### [Problem statement]
For the records below, give the number of lines that include the string "available". Nothing else belongs in the answer.

### [The data]
********
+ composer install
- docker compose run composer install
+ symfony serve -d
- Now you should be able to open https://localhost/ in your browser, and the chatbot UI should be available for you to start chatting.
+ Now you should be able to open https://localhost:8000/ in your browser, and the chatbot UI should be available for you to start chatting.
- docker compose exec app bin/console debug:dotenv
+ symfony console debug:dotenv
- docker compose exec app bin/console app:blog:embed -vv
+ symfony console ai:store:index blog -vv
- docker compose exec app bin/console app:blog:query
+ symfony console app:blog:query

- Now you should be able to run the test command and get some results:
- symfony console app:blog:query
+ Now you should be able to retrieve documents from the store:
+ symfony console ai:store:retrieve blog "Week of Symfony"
********
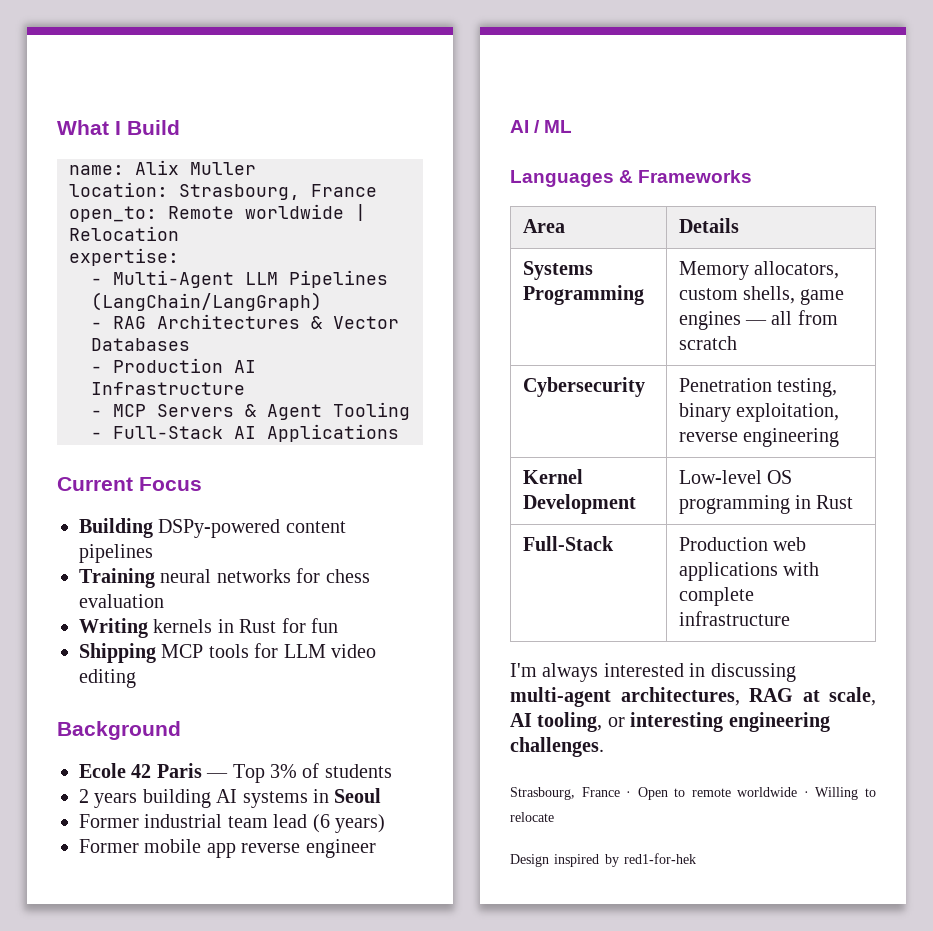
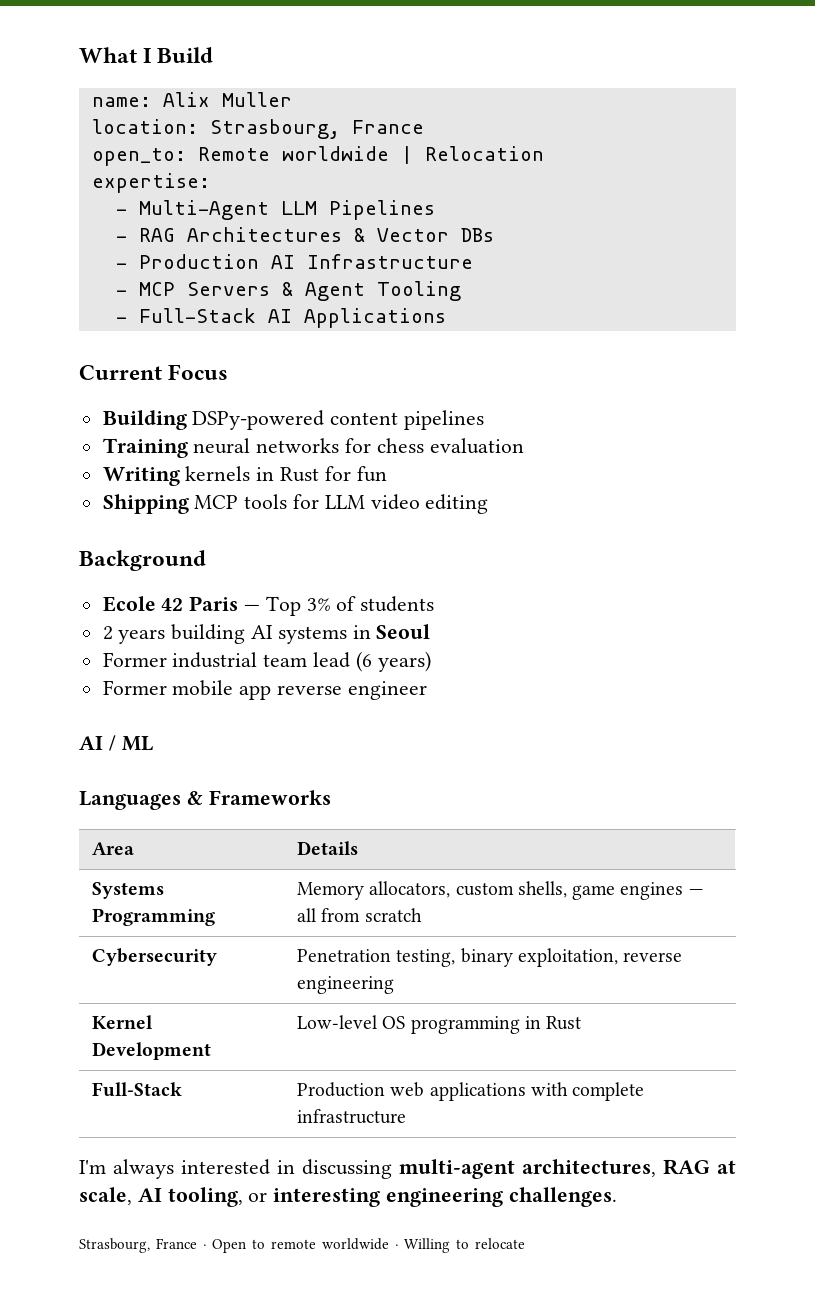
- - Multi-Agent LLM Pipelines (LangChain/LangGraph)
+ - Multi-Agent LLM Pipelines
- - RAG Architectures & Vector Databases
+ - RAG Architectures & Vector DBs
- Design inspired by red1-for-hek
********
### [Finished task]
2